(Dataset records)
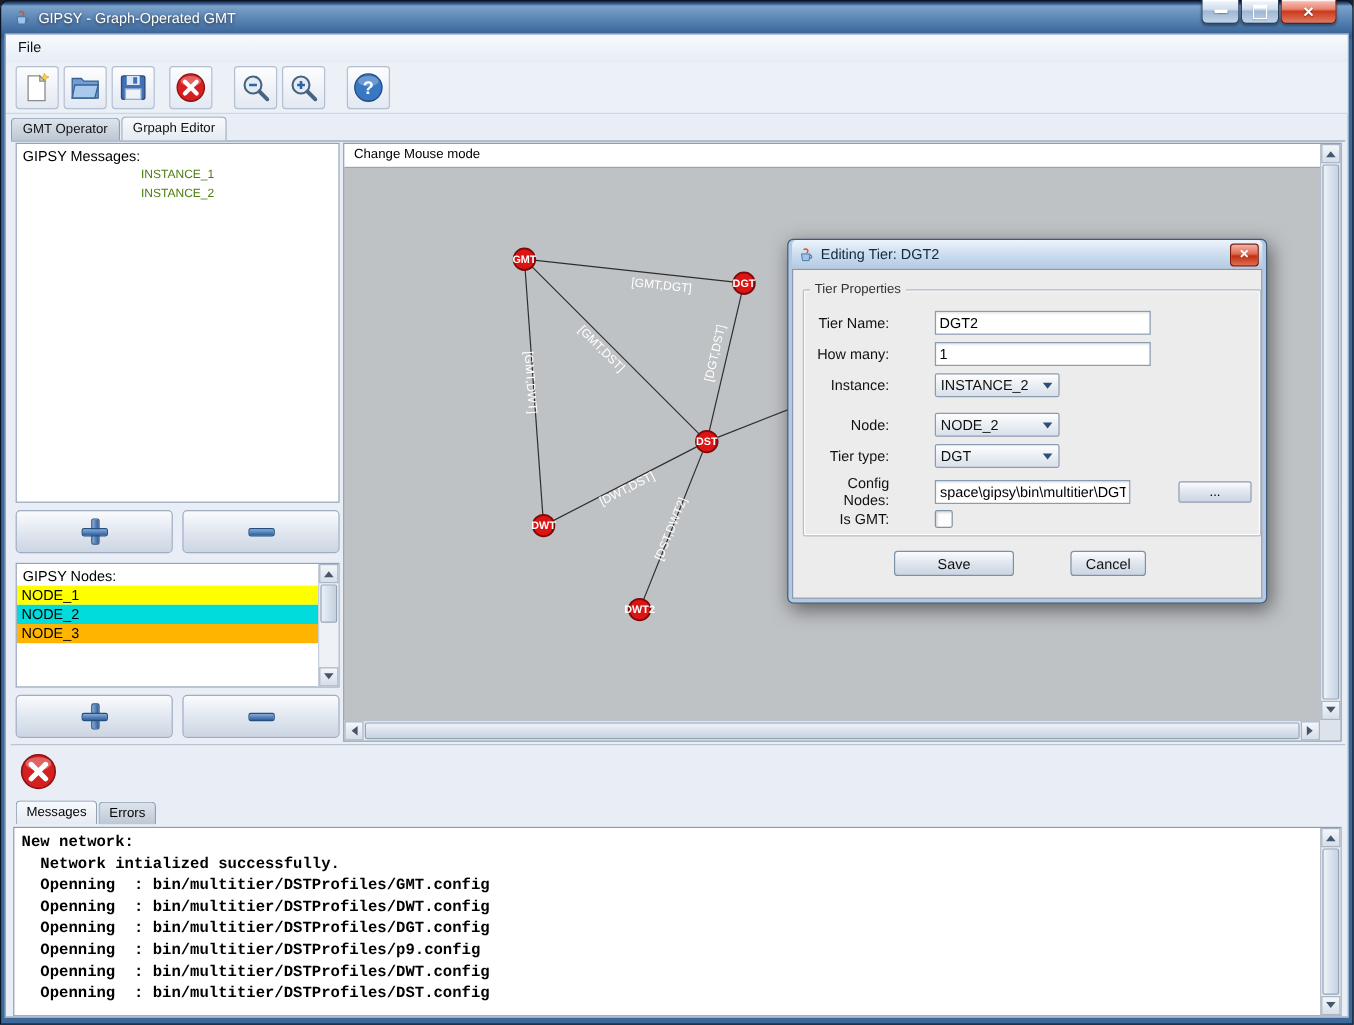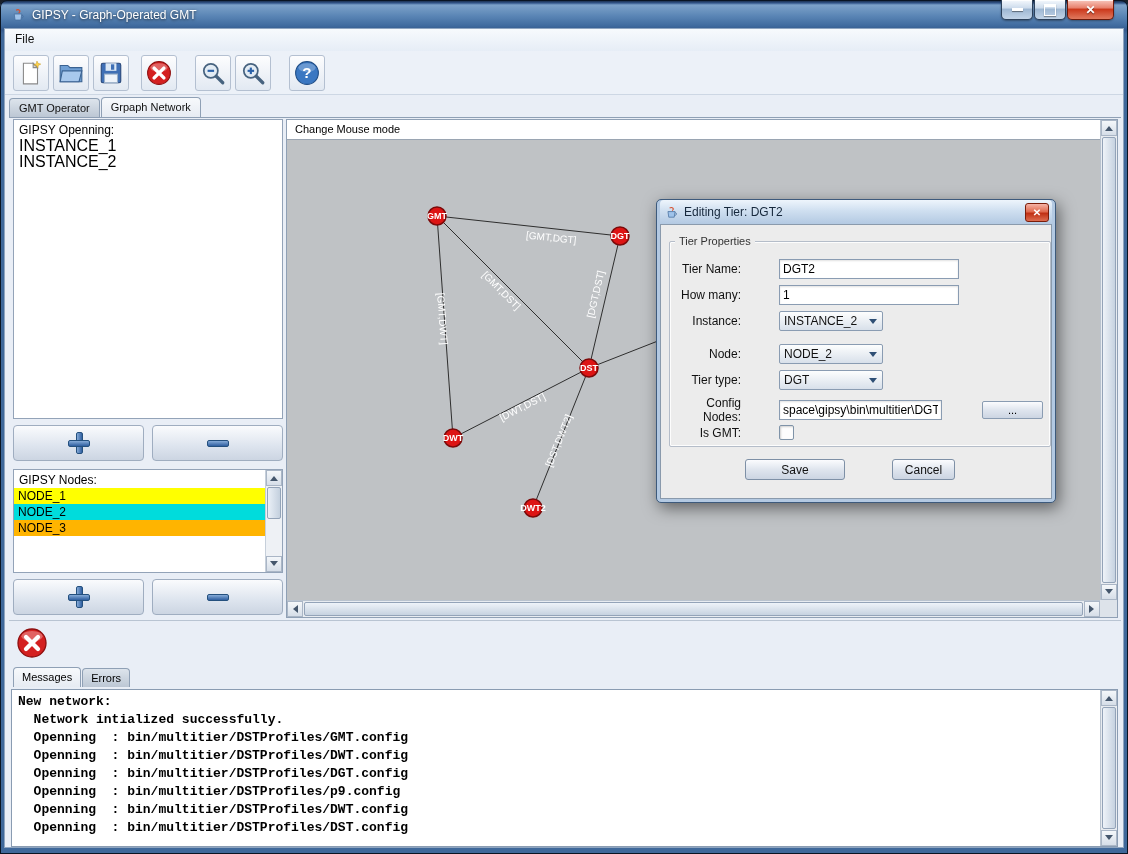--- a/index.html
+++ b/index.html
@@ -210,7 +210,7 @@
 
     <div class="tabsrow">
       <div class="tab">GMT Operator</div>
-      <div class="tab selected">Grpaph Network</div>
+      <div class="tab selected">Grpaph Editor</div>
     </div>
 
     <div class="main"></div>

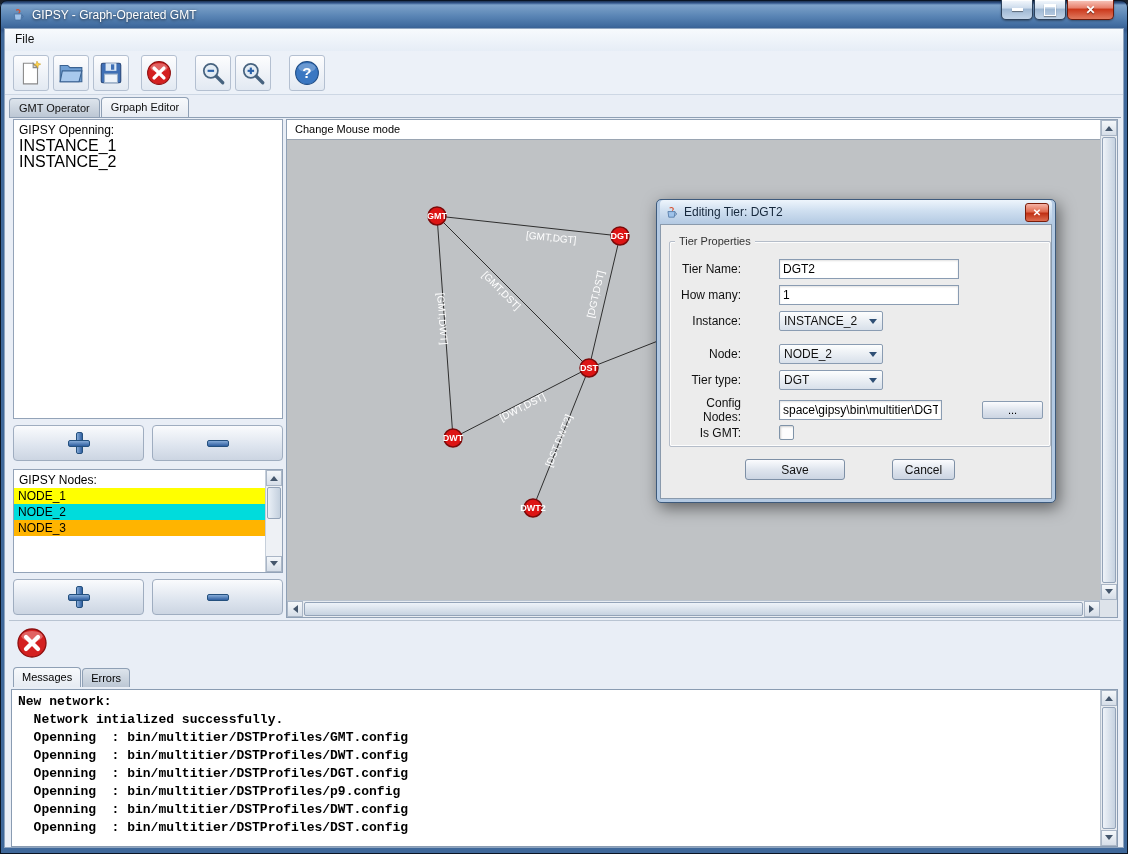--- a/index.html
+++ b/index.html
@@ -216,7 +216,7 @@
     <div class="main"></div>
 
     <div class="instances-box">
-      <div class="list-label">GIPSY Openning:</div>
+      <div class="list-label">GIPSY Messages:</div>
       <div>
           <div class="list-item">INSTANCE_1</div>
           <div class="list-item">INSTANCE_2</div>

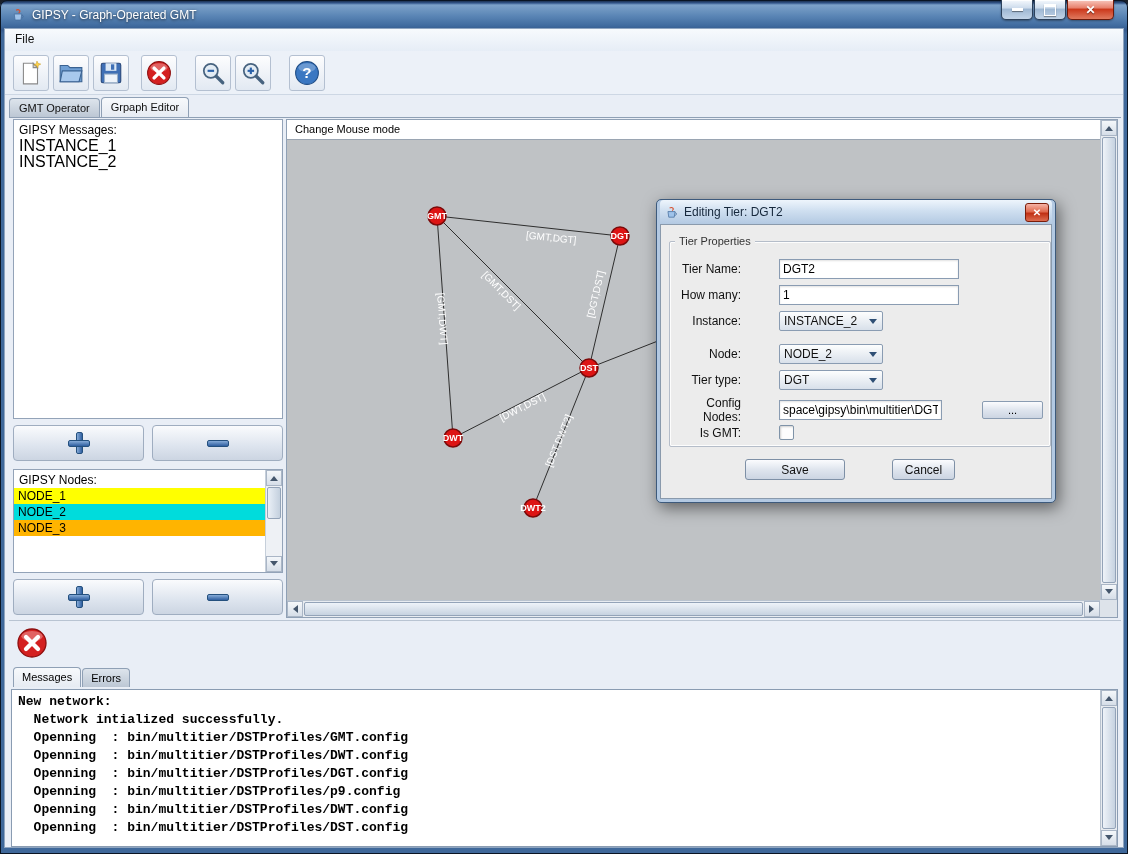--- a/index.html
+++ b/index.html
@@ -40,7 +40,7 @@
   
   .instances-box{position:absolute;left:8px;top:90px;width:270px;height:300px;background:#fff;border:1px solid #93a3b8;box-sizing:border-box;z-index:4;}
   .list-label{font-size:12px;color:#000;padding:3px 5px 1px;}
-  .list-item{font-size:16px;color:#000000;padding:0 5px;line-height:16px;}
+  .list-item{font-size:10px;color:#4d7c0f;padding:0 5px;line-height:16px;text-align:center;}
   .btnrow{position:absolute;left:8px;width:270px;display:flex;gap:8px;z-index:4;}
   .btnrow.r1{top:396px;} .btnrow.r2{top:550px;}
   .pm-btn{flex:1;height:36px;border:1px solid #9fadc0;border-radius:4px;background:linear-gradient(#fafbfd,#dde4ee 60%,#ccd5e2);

(What you will do)
Would you please return all lines from the listing above that contain "position"?

(Response area)
   .instances-box{position:absolute;left:8px;top:90px;width:270px;height:300px;background:#fff;border:1px solid #93a3b8;box-sizing:border-box;z-index:4;}
   .btnrow{position:absolute;left:8px;width:270px;display:flex;gap:8px;z-index:4;}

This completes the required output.